The PIPE object is the server-side processing layer for Snowpipe Streaming. Every streaming ingestion flows through a pipe, which handles schema validation, optional in-flight data transformations, and optional pre-clustering before committing data to the target table.

The PIPE object provides the following capabilities:

  • In-flight transformations: Filter rows, reorder columns, cast types, and apply expressions during ingestion by using COPY command transformation syntax. This enables data cleansing and reshaping at ingest time, with no separate ETL step required.

  • Pre-clustering: Sort data during ingestion based on table clustering keys for optimized query performance.

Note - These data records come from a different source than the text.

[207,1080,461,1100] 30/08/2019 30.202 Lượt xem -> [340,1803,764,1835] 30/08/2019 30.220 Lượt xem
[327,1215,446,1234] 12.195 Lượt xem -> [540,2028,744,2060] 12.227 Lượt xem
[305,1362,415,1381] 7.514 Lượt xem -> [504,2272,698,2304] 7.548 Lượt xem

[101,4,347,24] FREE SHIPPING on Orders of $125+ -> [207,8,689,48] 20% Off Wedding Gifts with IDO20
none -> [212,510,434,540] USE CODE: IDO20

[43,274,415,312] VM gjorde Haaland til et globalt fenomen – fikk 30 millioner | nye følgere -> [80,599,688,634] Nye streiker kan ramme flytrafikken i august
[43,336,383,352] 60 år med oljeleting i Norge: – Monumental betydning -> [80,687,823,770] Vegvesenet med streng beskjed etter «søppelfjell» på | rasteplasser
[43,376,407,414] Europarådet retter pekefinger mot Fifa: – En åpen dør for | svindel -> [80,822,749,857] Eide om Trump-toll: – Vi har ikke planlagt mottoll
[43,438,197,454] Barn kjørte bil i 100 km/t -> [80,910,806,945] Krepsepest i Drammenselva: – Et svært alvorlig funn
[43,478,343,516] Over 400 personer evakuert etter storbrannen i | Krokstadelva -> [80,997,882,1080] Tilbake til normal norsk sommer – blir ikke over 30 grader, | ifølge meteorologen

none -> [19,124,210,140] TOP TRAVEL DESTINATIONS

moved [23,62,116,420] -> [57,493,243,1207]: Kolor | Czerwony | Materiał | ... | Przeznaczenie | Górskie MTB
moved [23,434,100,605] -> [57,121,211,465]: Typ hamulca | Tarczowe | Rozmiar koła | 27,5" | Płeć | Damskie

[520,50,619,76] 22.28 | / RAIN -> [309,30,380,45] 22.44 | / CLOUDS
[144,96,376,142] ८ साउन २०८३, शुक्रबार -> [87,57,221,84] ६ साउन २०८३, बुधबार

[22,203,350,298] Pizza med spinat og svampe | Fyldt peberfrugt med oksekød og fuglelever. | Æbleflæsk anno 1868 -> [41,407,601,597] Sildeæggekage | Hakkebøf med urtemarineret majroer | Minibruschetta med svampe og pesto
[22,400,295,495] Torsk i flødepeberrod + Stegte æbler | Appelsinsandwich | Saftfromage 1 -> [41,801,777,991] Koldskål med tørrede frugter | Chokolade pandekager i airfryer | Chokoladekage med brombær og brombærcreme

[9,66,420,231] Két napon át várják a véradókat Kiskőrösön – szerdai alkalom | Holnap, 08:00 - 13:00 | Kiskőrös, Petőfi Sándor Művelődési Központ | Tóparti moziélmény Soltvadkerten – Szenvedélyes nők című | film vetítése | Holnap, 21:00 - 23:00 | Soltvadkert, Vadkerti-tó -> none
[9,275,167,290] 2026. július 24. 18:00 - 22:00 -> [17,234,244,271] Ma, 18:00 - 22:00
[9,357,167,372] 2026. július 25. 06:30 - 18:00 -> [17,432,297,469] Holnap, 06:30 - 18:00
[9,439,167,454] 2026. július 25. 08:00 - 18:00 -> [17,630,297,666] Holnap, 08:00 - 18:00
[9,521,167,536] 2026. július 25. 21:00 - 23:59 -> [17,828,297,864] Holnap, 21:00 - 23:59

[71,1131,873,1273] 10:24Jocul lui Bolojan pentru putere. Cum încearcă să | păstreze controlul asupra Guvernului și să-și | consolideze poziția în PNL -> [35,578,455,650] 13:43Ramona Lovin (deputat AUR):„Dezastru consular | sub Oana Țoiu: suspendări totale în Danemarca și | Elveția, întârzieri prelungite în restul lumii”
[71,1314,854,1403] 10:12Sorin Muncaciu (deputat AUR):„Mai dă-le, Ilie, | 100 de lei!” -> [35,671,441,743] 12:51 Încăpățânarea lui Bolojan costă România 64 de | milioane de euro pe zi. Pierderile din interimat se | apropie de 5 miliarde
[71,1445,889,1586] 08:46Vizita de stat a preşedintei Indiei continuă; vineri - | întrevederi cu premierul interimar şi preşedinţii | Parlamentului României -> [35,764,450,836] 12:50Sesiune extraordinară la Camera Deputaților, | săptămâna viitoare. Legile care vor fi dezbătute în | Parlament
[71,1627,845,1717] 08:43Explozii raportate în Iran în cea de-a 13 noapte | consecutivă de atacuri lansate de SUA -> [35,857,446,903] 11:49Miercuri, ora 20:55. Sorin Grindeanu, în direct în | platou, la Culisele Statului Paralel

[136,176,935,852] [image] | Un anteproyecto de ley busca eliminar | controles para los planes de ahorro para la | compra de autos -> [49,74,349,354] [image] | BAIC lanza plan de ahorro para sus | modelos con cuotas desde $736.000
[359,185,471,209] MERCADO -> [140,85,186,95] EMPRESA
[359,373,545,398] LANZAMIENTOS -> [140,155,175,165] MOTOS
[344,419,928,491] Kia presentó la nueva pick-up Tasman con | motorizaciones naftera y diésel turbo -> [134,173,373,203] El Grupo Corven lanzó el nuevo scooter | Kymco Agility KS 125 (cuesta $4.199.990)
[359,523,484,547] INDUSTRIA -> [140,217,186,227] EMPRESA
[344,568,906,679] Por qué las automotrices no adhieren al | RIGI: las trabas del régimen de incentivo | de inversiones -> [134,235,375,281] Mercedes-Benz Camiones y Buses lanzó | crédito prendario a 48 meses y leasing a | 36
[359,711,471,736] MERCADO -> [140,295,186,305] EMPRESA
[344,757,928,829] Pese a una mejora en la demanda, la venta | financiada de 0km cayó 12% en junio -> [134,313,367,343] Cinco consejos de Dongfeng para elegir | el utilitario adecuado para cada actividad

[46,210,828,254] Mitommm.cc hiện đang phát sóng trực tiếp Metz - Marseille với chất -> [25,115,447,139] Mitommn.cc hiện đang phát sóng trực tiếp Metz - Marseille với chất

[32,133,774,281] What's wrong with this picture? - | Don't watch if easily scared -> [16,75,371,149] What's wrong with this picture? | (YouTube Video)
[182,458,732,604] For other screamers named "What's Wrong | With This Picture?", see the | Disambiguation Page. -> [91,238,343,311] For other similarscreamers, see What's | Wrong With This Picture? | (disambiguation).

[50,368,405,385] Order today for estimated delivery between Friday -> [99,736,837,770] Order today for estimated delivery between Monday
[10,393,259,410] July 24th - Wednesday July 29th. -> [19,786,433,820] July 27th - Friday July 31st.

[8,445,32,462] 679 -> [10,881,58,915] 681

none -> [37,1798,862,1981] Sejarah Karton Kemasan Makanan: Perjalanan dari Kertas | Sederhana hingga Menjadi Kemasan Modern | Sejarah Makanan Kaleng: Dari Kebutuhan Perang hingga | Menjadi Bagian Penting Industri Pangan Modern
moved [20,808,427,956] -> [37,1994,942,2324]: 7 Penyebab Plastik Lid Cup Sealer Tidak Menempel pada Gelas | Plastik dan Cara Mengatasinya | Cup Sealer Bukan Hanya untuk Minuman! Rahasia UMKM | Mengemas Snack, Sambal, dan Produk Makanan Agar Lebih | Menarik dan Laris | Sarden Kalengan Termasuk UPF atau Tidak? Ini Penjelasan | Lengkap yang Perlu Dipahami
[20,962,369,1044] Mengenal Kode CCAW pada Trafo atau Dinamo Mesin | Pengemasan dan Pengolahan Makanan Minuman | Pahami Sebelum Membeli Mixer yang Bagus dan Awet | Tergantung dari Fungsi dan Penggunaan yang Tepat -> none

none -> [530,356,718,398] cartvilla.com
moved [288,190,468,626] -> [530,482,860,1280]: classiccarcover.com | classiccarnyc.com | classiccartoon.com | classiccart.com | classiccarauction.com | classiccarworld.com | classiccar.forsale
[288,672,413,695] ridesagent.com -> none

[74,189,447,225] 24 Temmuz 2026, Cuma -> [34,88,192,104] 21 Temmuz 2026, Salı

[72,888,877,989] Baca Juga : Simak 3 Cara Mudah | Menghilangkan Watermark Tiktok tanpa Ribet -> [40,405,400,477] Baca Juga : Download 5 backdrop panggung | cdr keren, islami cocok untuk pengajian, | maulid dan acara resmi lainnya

  • Server-side schema validation: Validate incoming data against the schema defined in the pipe before committing.

  • Table feature support: Ingest into tables with defined clustering keys, DEFAULT value columns, and AUTOINCREMENT (or IDENTITY) columns.

    PIPE object for Snowpipe Streaming

For quick setup, Snowflake automatically creates a default pipe for every table. The default pipe handles ingestion with no manual DDL required. For advanced use cases that require transformations or pre-clustering, you can create a custom named pipe. For more information, see CREATE PIPE.

Default pipe

Snowflake provides a default pipe for every target table. The default pipe is created on demand after the first successful pipe-info or open-channel call is made against the target table. This lets you start streaming data immediately without needing to manually execute CREATE PIPE DDL statements.

The default pipe has the following limitations:

  • No transformations: The default pipe uses MATCH_BY_COLUMN_NAME in the underlying copy statement. It doesn’t support specific data transformations.

  • No pre-clustering: The default pipe doesn’t support pre-clustering for the target table.

If your workflow requires transformations or pre-clustering, create your own named pipe. For more information, see CREATE PIPE.

When you configure the Snowpipe Streaming SDK or REST API, you can reference the default pipe name in your client configuration to begin streaming. For more information, see Tutorial: Get started with Snowpipe Streaming high-performance architecture SDK and Tutorial: Get started with Snowpipe Streaming REST API using cURL and a JWT.

Pre-clustering data during ingestion

Snowpipe Streaming can cluster in-flight data during ingestion, which improves query performance on your target tables. This feature sorts your data directly during ingestion before the data is committed.

To use pre-clustering, your target table must have clustering keys defined. You can then enable this feature by setting the parameter CLUSTER_AT_INGEST_TIME to TRUE in your COPY INTO statement when creating or replacing your Snowpipe Streaming pipe.

For more information, see CLUSTER_AT_INGEST_TIME.

Important

When you use the pre-clustering feature, don’t disable the auto-clustering feature on the destination table. Disabling auto-clustering can lead to degraded query performance over time.